(Extracted records)
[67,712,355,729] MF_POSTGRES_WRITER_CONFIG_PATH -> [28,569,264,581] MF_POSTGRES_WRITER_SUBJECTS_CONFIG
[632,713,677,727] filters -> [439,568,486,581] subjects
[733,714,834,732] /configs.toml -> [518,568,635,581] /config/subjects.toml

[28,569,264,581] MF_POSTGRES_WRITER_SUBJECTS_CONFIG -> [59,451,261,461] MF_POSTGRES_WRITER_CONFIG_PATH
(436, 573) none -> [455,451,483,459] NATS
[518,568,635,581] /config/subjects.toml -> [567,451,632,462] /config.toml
--
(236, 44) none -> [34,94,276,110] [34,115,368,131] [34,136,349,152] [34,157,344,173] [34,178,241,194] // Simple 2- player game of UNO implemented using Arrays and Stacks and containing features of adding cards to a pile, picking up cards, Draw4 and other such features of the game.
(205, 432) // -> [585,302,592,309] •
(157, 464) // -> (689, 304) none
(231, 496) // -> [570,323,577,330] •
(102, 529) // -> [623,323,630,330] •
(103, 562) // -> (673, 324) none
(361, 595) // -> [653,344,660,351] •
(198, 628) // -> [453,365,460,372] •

_Work request_: A word-for-word copy of the lines above from the one with "[67,712,355,729] MF_POSTGRES_WRITER_CONFIG_PATH ->" through the one with "[518,568,635,581] /config/subjects.toml ->", inclusive, is the only output wanted.

_Answer_:
[67,712,355,729] MF_POSTGRES_WRITER_CONFIG_PATH -> [28,569,264,581] MF_POSTGRES_WRITER_SUBJECTS_CONFIG
[632,713,677,727] filters -> [439,568,486,581] subjects
[733,714,834,732] /configs.toml -> [518,568,635,581] /config/subjects.toml

[28,569,264,581] MF_POSTGRES_WRITER_SUBJECTS_CONFIG -> [59,451,261,461] MF_POSTGRES_WRITER_CONFIG_PATH
(436, 573) none -> [455,451,483,459] NATS
[518,568,635,581] /config/subjects.toml -> [567,451,632,462] /config.toml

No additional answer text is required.